Vintage Treasures: Tales from the Spaceport Bar edited by George H. Scithers and Darrell Schweitzer


Tales from the Spaceport Bar and Another Round at the Spaceport Bar
(Avon Books, 1987 and 1989). Covers by James Warhola and Doug Beekman

Science fiction has a rep for being serious stuff. Tales of dystopias, climate catastrophes and environmental collapse, dire warnings about worrying trends, that’s SF in a nutshell. Even dressed up in its best story-telling adventure garb, Star Wars or Mad Max-style, it’s still often perceived as all about desperate battles in apocalyptic settings.

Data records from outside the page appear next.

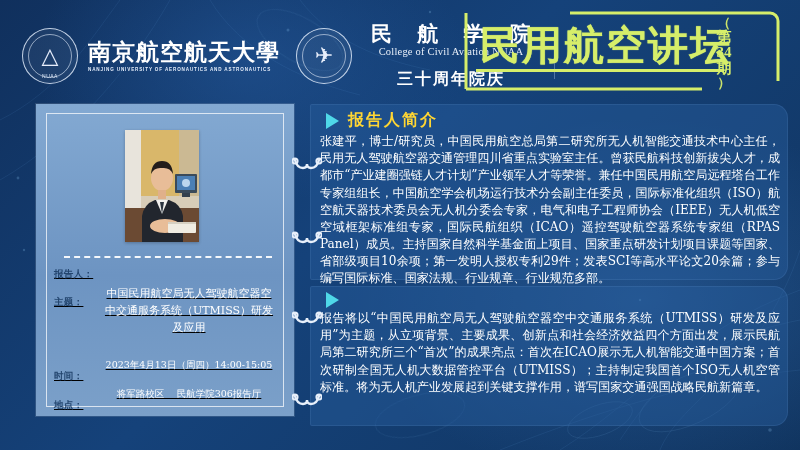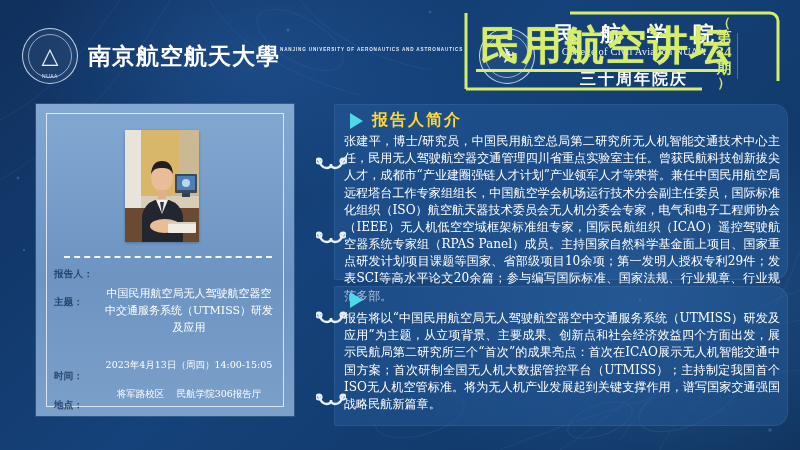--- a/index.html
+++ b/index.html
@@ -29,7 +29,7 @@
         color:#e7eefb;font-size:22px;line-height:1;}
   .seal .ring-txt{position:absolute;left:0;right:0;bottom:4px;text-align:center;font-size:5px;
         letter-spacing:.5px;color:#dce7f7;font-family:"Liberation Sans",sans-serif;}
-  .uni-block{display:flex;justify-content:center;}
+  .uni-block{display:flex;flex-direction:column;justify-content:center;}
   .uni-cn{font-size:23px;font-weight:bold;color:#fff;letter-spacing:1px;line-height:1.05;
           font-family:"DejaVu Serif",serif;white-space:nowrap;}
   .uni-en{font-size:4.6px;font-weight:bold;color:#e3ecf9;letter-spacing:.85px;margin-top:3px;

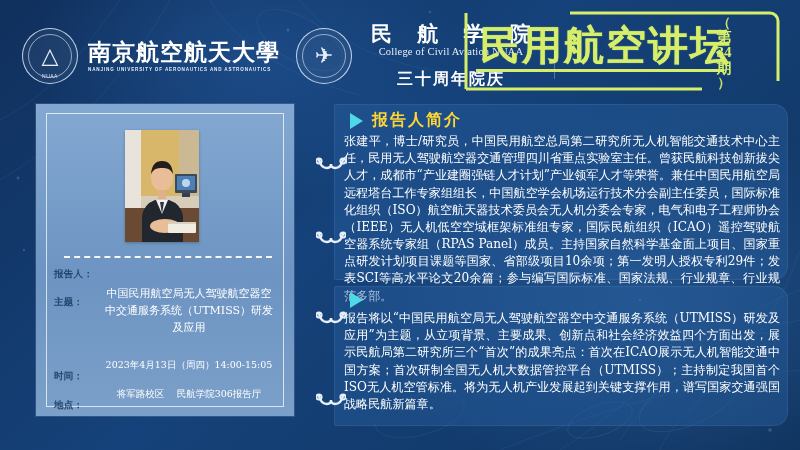--- a/index.html
+++ b/index.html
@@ -85,7 +85,7 @@
   
   .right{position:absolute;left:310px;top:104px;width:478px;height:330px;}
   .panel{position:relative;background:rgba(41,96,160,.42);border-radius:2px 14px 14px 2px;
-         box-shadow:inset 0 0 0 1px rgba(140,185,235,.12);margin-left:24px;}
+         box-shadow:inset 0 0 0 1px rgba(140,185,235,.12);}
   .panel.p1{height:176px;margin-bottom:6px;}
   .panel.p2{height:140px;}
   .sec-head{display:flex;align-items:center;gap:9px;padding:6px 0 1px 16px;}

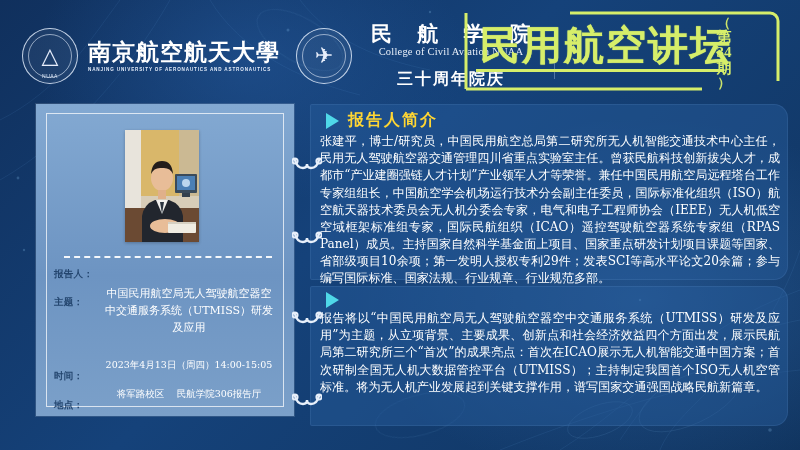--- a/index.html
+++ b/index.html
@@ -69,7 +69,7 @@
   .photo svg{display:block;}
   .dashed{position:absolute;left:28px;right:22px;top:152px;height:0;
           border-top:2.5px dashed rgba(255,255,255,.92);}
-  .rows{position:absolute;left:18px;right:18px;top:162px;}
+  .rows{position:absolute;left:18px;right:18px;top:162px;text-decoration:underline;}
   .row{display:flex;align-items:flex-start;margin-bottom:4px;}
   .lab{width:48px;flex:none;font-size:9.5px;color:#23456e;font-weight:bold;
        font-family:"DejaVu Serif",serif;padding-top:2px;letter-spacing:.3px;}

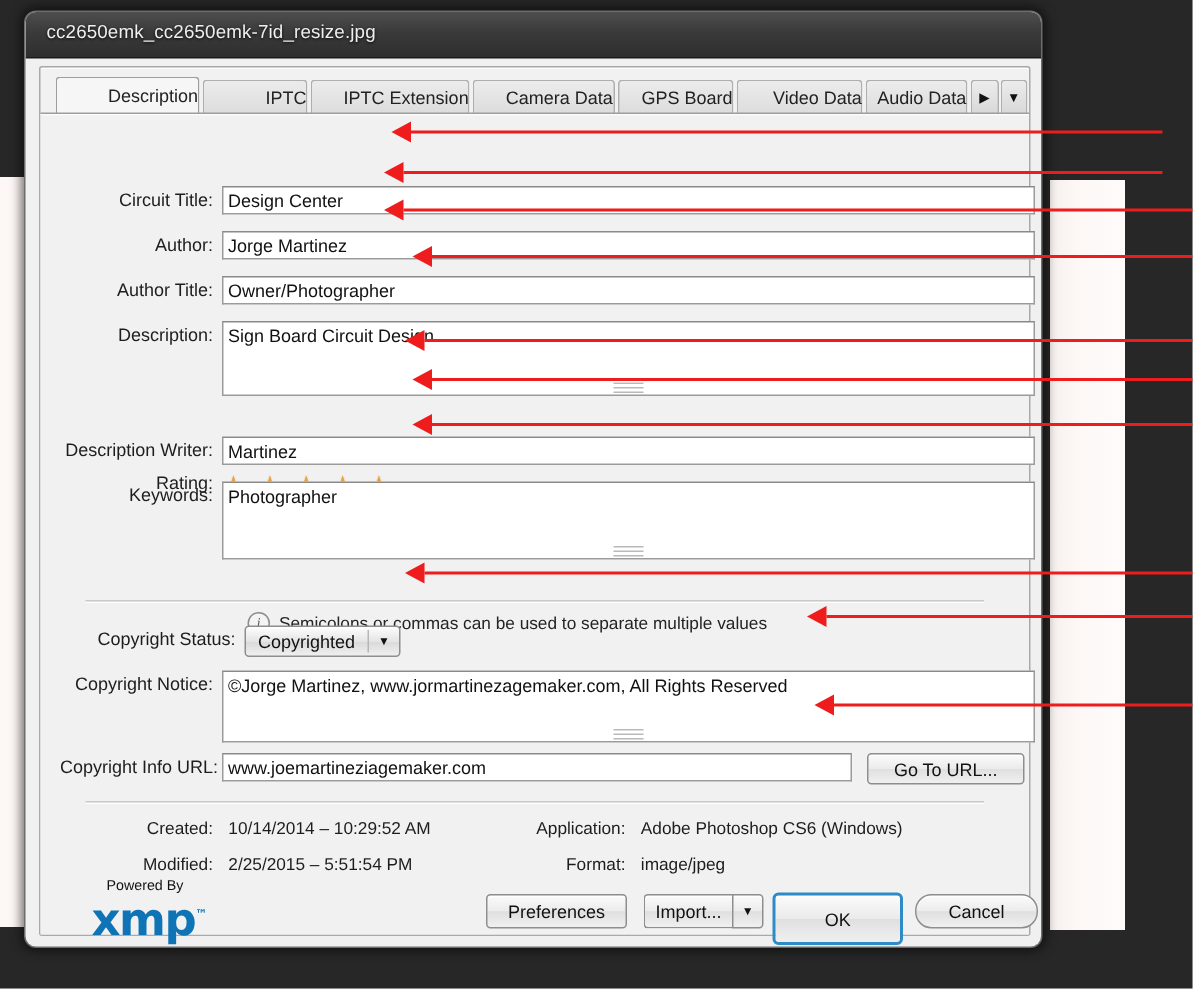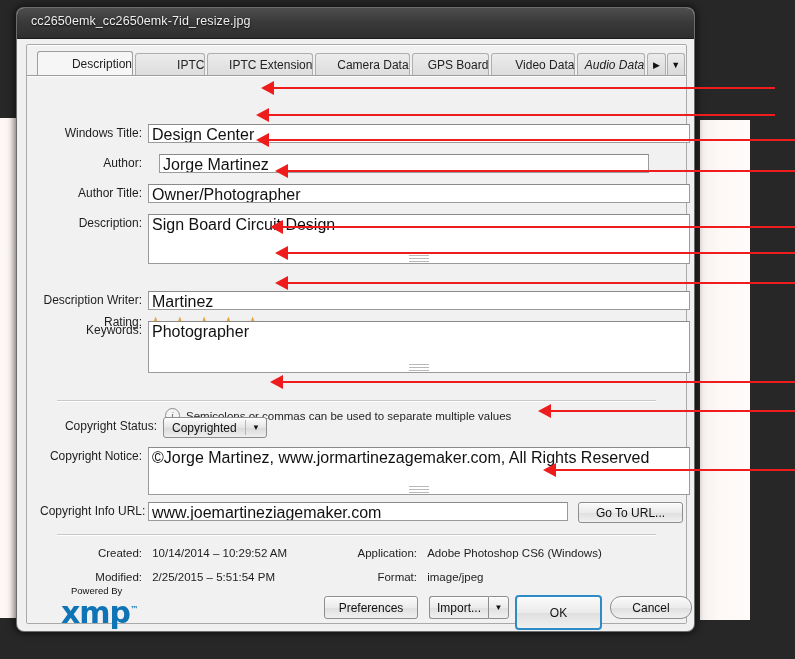--- a/index.html
+++ b/index.html
@@ -195,7 +195,7 @@
       <div class="tab" style="width:103px;padding:0;"><span>Camera Data</span></div>
       <div class="tab" style="width:85px;padding:0;"><span>GPS Board</span></div>
       <div class="tab" style="width:92px;padding:0;"><span>Video Data</span></div>
-      <div class="tab" style="width:74px;padding:0;font-style:italic;"><span>Audio Data</span></div>
+      <div class="tab" style="width:74px;padding:0;"><span>Audio Data</span></div>
       <div class="navbtn">
           <span>▶</span>
         </div>

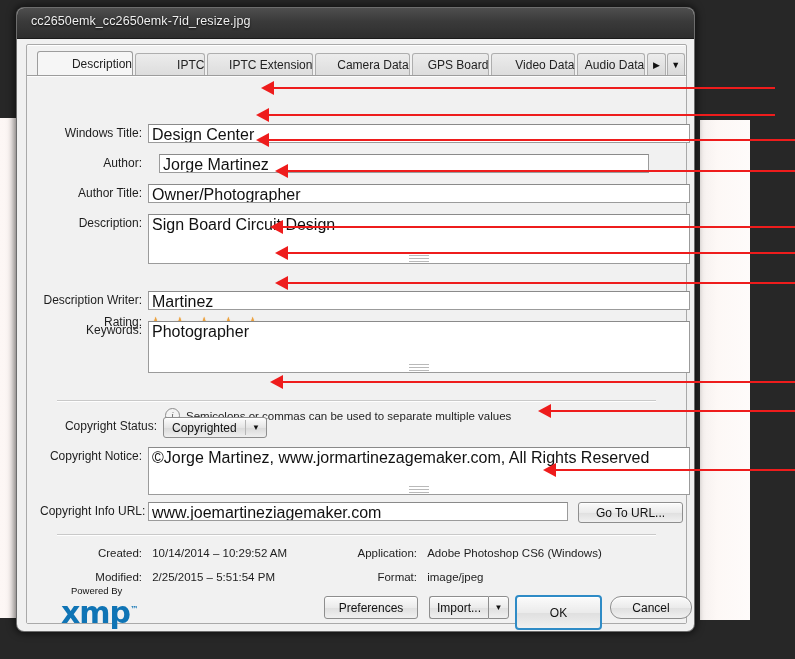--- a/index.html
+++ b/index.html
@@ -209,7 +209,7 @@
     <div id="form">
 
       <div class="row" style="left:13px;top:47px;">
-        <div class="lbl">Windows Title:</div>
+        <div class="lbl">Circuit Title:</div>
         <div class="inp" style="width:542px;height:19px;">Design Center</div>
       </div>
 

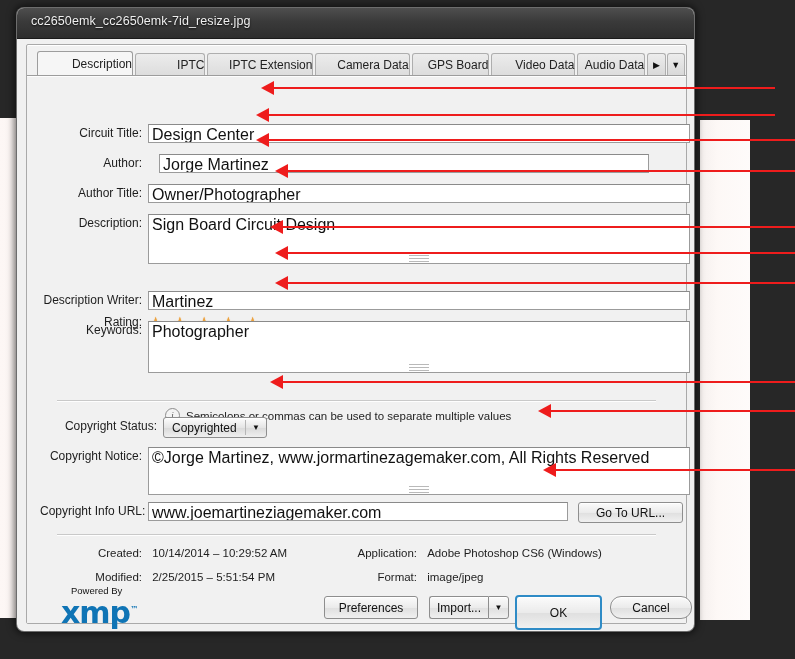--- a/index.html
+++ b/index.html
@@ -95,7 +95,7 @@
     background:#fff;border:1px solid #9b9b9b;
     border-top-color:#8a8a8a;
     box-sizing:border-box;
-    font-size:16px;color:#111;
+    font-size:12px;color:#111;
     padding:2px 3px;line-height:15px;
     overflow:hidden;
   }

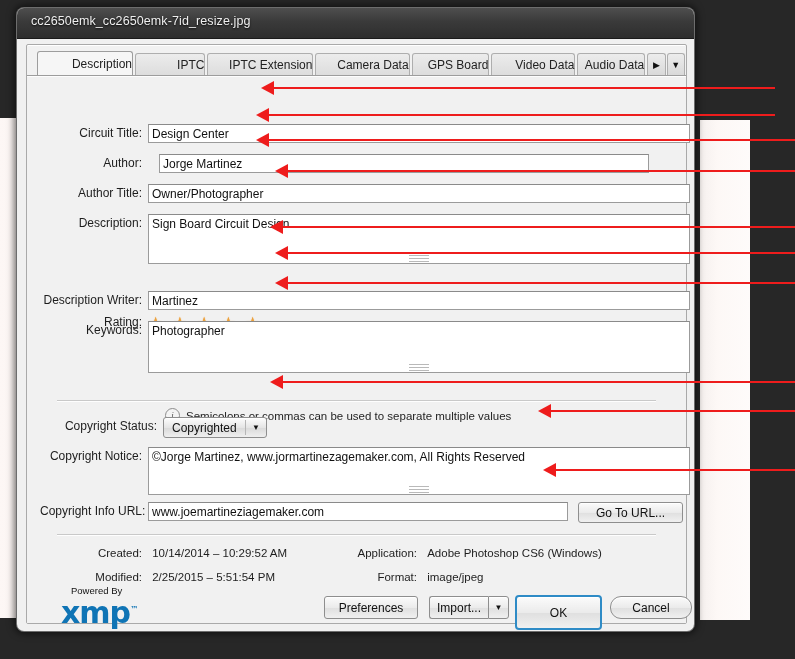--- a/index.html
+++ b/index.html
@@ -215,7 +215,7 @@
 
       <div class="row" style="left:13px;top:77px;">
         <div class="lbl">Author:</div>
-        <div class="inp" style="width:490px;height:19px;margin-left:11px;">Jorge Martinez</div>
+        <div class="inp" style="width:542px;height:19px;">Jorge Martinez</div>
       </div>
 
       <div class="row" style="left:13px;top:107px;">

Of course, science fiction is much broader and richer than that, and most of its best writers have amply demonstrated their love of whimsy and fun. One of SF’s best-loved sub-genres is the Club Tale/Bar Story, exemplified by Arthur C. Clarke’s famous Tales From the White Hart, L. Sprague de Camp and Fletcher Pratt’s long-running Gavagan’s Bar stories, Lord Dunsany’s Jorkens tales, Isaac Asimov’s Black Widowers mysteries, Spider Robinson’s Callahan’s Bar, Larry Niven’s spacefaring tales of Draco Tavern, and many others.

In the late 80s Weird Tales editors George H. Scithers and Darrell Schweitzer assembled a collection of the best such stories, Tales from the Spaceport Bar. It made the Locus Award list of Year’s Best Anthologies (in 11th place), and was quickly followed by Another Round at the Spaceport Bar. Both books are a fine antidote to anyone who’s dabbled just a little too long on the dark side of science fiction.